The entries below contain a stretch that opens with the line containing "[58,219,129,228] // or" and closes with the line containing "[58,979,70,986] [58,1017,244,1034] //"; set down that stretch exactly, both ends included, and nothing else.

▶ [Provided material]:
Start of Block

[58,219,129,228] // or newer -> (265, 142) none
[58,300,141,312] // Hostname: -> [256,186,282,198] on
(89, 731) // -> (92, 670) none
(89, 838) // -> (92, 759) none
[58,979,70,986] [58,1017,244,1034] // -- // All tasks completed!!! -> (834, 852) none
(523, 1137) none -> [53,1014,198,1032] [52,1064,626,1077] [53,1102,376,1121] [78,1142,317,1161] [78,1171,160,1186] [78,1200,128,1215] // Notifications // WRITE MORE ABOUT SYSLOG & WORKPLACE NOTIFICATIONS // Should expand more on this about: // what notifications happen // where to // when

End of Block
Start of Block

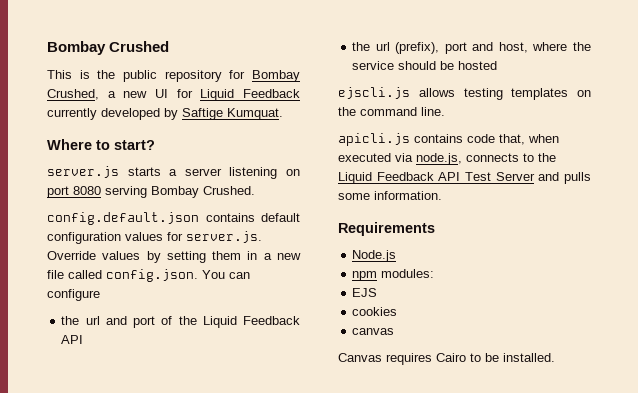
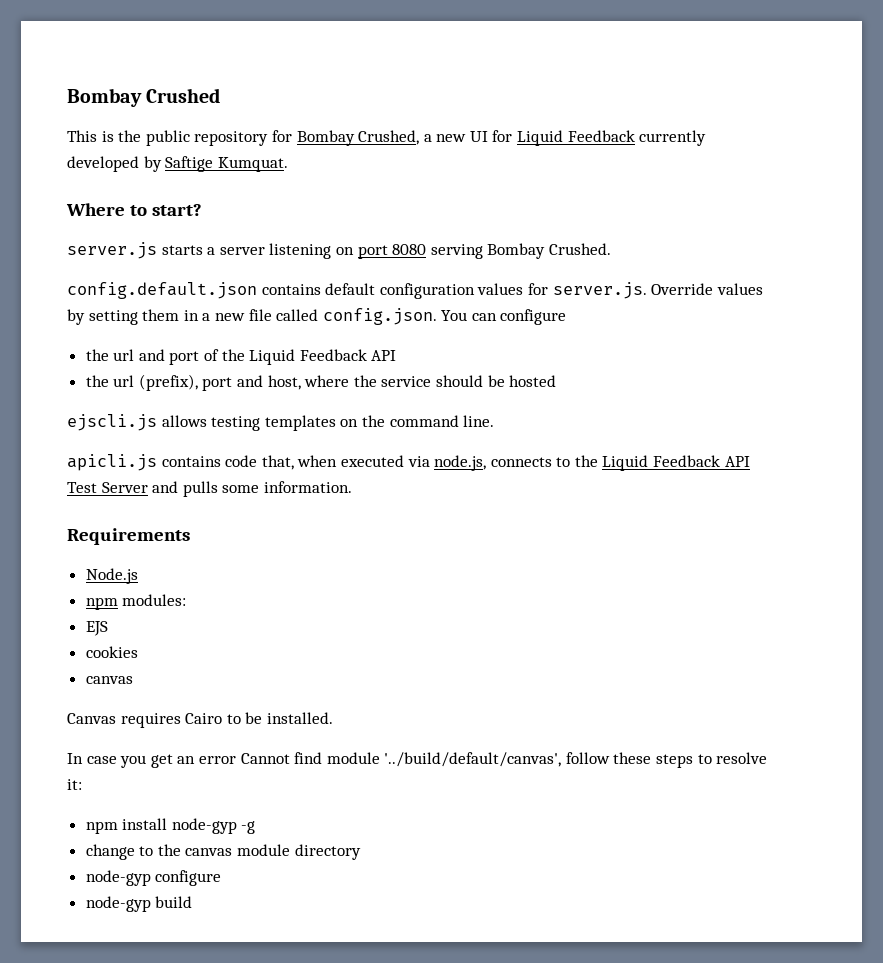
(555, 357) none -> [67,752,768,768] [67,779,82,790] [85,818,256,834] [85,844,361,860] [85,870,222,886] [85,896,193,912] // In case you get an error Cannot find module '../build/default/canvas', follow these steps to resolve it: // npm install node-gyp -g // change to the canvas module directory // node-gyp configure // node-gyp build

End of Block
Start of Block

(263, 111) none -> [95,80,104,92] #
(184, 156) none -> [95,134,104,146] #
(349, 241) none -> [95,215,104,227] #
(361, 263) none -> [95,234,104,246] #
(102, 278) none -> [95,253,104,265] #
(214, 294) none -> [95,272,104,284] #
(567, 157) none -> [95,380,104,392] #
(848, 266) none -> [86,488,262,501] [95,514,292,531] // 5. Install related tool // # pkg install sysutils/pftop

End of Block

▶ [Task solution]:
[58,219,129,228] // or newer -> (265, 142) none
[58,300,141,312] // Hostname: -> [256,186,282,198] on
(89, 731) // -> (92, 670) none
(89, 838) // -> (92, 759) none
[58,979,70,986] [58,1017,244,1034] // -- // All tasks completed!!! -> (834, 852) none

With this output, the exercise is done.